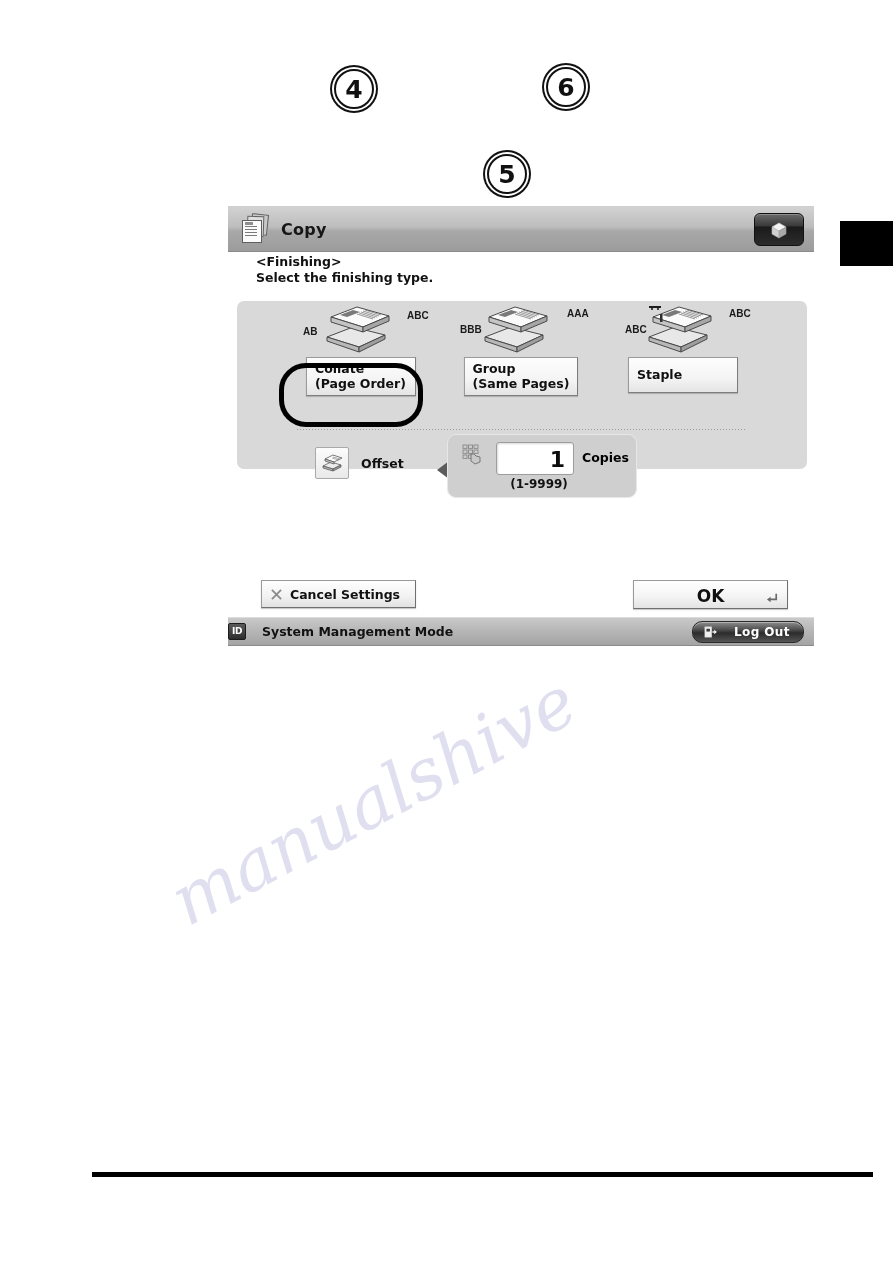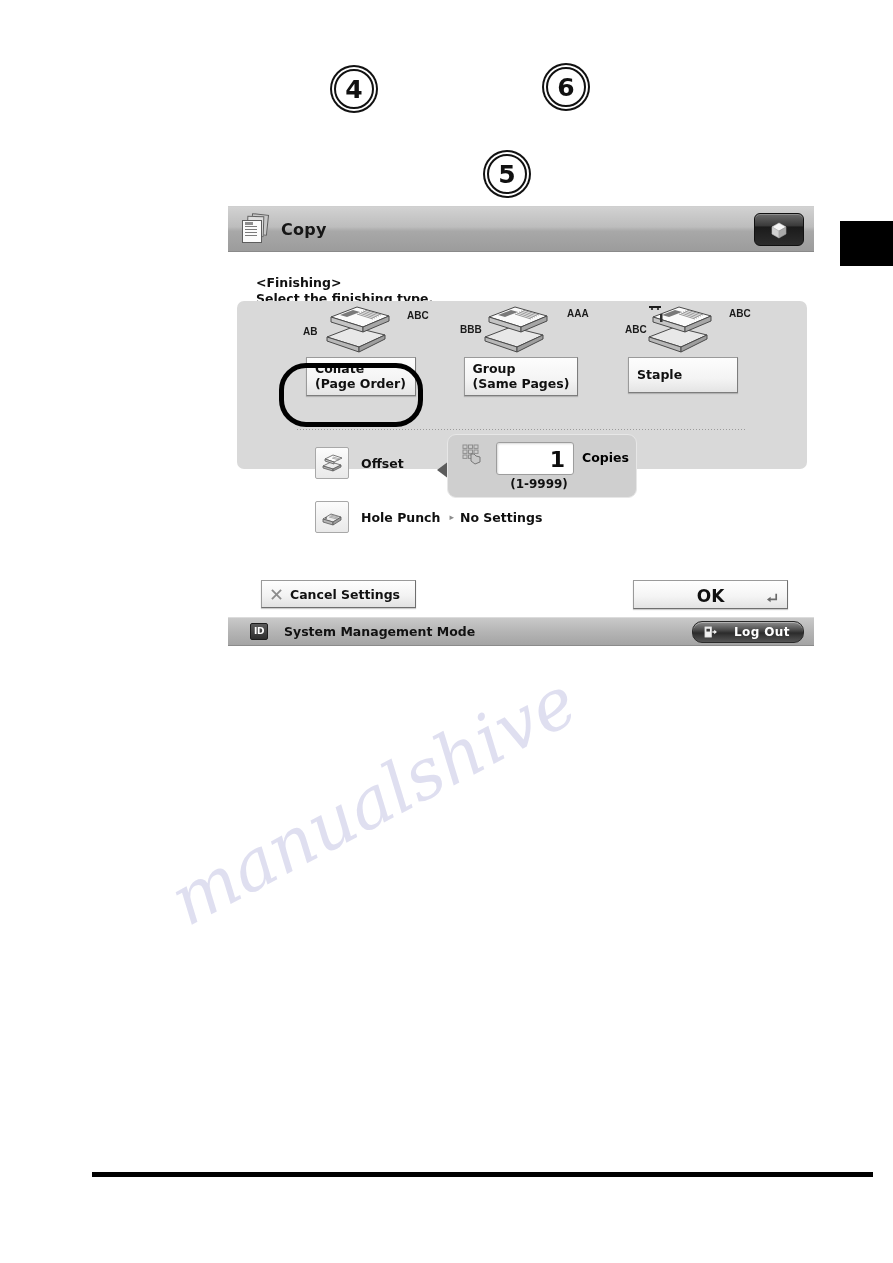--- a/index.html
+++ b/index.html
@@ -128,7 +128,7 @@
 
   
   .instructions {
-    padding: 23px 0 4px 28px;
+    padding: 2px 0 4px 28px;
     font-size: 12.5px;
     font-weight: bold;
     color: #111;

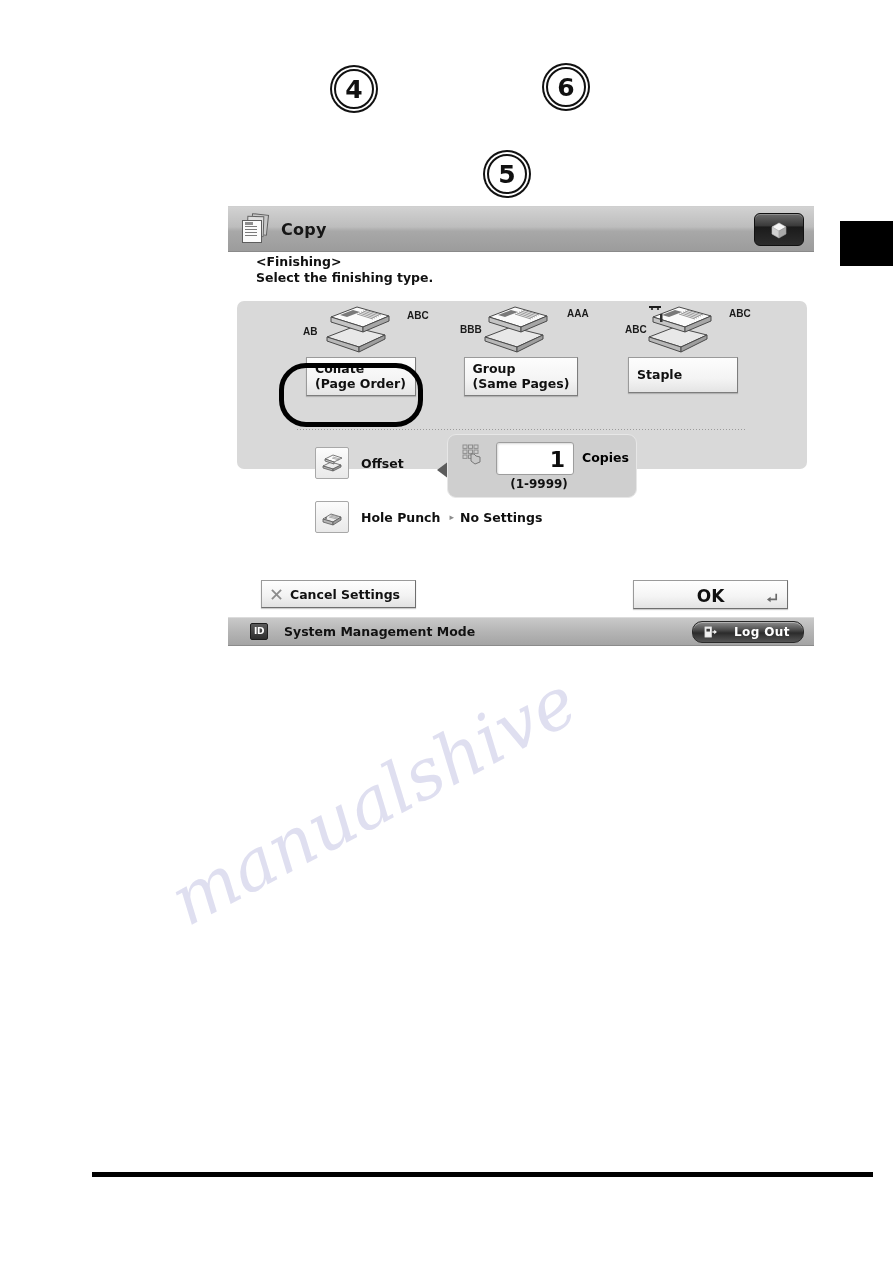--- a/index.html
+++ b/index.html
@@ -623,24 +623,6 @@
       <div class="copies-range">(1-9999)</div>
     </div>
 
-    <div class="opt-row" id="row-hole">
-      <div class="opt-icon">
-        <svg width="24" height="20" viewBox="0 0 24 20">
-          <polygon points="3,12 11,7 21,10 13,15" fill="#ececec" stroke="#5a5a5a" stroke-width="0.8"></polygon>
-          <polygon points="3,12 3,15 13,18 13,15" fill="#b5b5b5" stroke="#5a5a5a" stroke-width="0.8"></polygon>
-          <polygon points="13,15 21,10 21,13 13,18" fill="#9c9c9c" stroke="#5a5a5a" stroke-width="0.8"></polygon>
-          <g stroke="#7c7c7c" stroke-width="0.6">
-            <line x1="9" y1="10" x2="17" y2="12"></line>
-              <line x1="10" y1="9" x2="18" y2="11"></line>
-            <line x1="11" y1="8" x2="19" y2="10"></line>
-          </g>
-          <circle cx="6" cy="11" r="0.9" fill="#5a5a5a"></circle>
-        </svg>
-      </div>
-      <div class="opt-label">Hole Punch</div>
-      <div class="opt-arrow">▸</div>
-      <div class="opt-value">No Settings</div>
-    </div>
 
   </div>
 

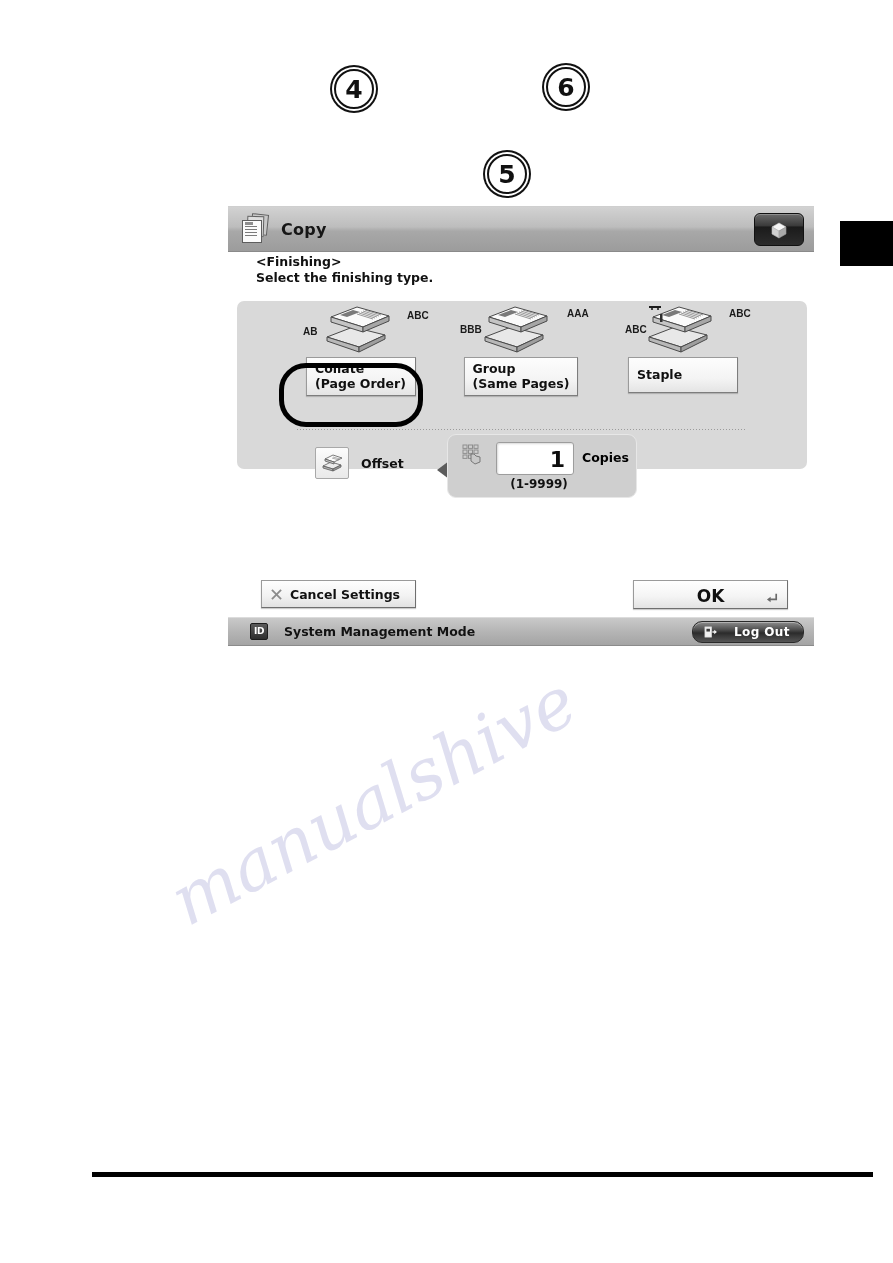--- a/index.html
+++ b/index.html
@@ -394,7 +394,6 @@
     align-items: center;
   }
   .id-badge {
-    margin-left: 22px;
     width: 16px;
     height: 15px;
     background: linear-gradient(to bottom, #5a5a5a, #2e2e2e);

YOUR INSTRUCTIONS: From the data above, count the lines that contain "polygon" and write only that count.

WRITTEN SOLUTION: 3